Exetel chief John Linton has predicted a "negative nightmare" ahead of Telstra's December half-year results announcement.
According to Linton, the results are expected to be so dire as to leave Telstra chief executive, David Thodey, struggling to find the silver lining in the telco's Cloud.
"It will be interesting to see what Telstra's CEO is able to say about them that is even vaguely positive - other than we spent hundreds of millions of dollars reducing our top and bottom lines and all we have to show for it is that we've got more support and network costs to provide for the customers we 'won back'," Linton wrote in a blog post.
According to Linton Telstra had attracted some 600,000 plus residential ADSL customers from rivals, including 10,000 from Exetel itself, but the gain was a Pyrrhic victory and will ultimately be short-lived, he argued.
"Losing customers is always a bad thing but when the largest provider in any supply chain spends an amount of money greater than all of its competitor's (bar one or two) gross annual revenue to attack their customer bases then its an inevitable result," Linton wrote.
"What is much, much worse for companies like Internode et alia is that they have charged such a heavy premium for their ADSL and other services for so many years that they have become fat, dumb and careless enough to allow their overheads to build too much and as they lose customers there is the double negative of losing the ability to cover the cost of all that 'fat'."
Linton also used the post to take a swipe at rival ISP Internode's recent price increases.
"Internode's 'announcement' of 'more value' is simply the desperation of a bunch of 'accountants' who say 'we need more money to pay the bills but you can't incur any more cost' so the 'marketing people' find something(s) that cost nothing and try and charge the dumber customers for it by pretending it's got some value," the post reads.
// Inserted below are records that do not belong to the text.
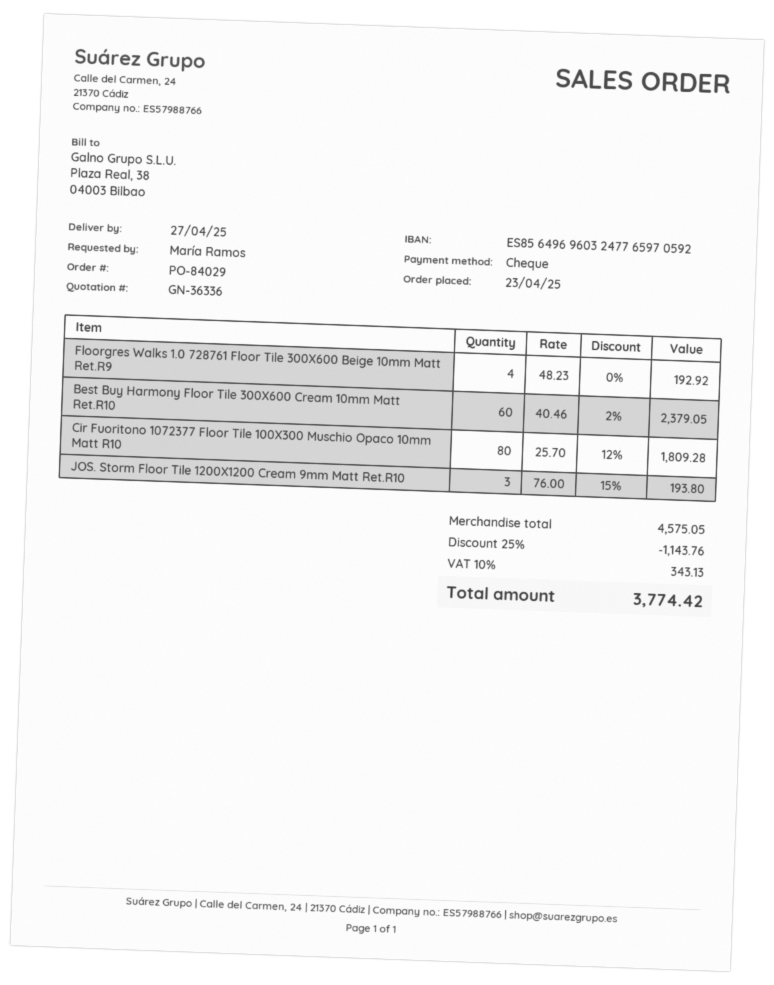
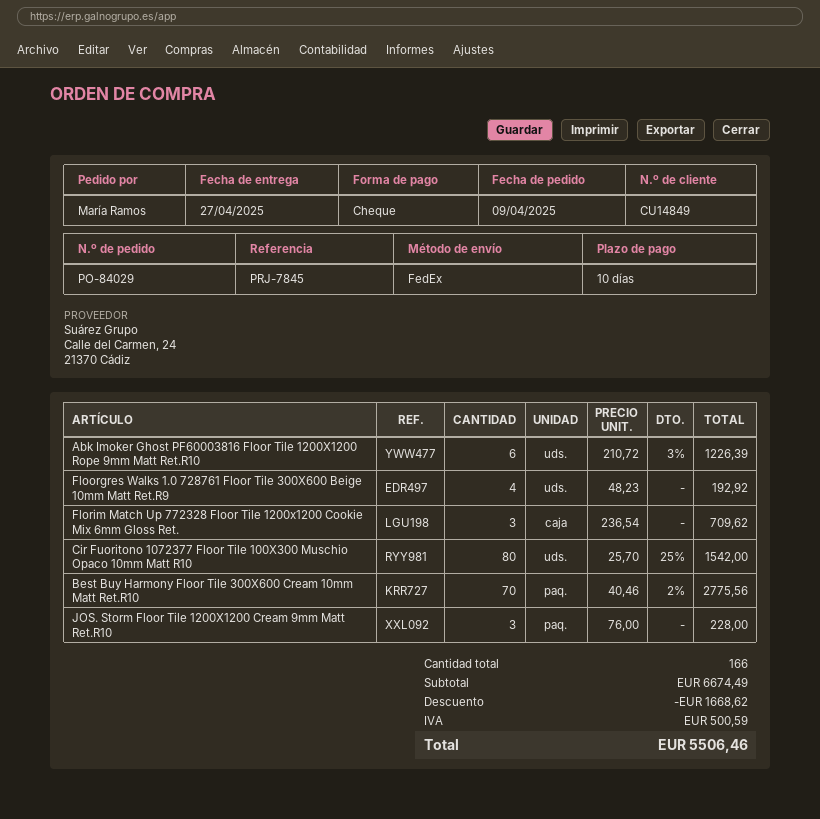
order date: 2025-04-23 -> 2025-04-09
Best Buy Harmony Floor Tile 300X600 Cream 10mm Matt Ret.R10: 60 x 40.46 - 2% = 2379.05 -> 70 x 40.46 - 2% = 2775.56
Cir Fuoritono 1072377 Floor Tile 100X300 Muschio Opaco 10mm Matt R10: 80 x 25.70 - 12% = 1809.28 -> 80 x 25.70 - 25% = 1542.00
JOS. Storm Floor Tile 1200X1200 Cream 9mm Matt Ret.R10: 3 x 76.00 - 15% = 193.80 -> 3 x 76.00 = 228.00
Abk Imoker Ghost PF60003816 Floor Tile 1200X1200 Rope 9mm Matt Ret.R10: none -> 6 x 210.72 - 3% = 1226.39
Florim Match Up 772328 Floor Tile 1200x1200 Cookie Mix 6mm Gloss Ret.: none -> 3 x 236.54 = 709.62
subtotal: 4575.05 -> 6674.49
discount: 1143.76 -> 1668.62
tax: 343.13 -> 500.59
total: 3774.42 -> 5506.46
"You will see similar attempts by more and more suppliers in the not very distant future. It is part of the ever encroaching dishonesty in the selling of communication services to residential users that was always a problem but, thanks to Telstra's efforts over the past two years, has become endemic."
In December the Telecommunications Industry Ombudsman (TIO) was the target of the outspoken ISP chief. In a customer communiqué Linton detailed why Exetel had decided to sue the TIO, a government agency it described as a "rogue organization".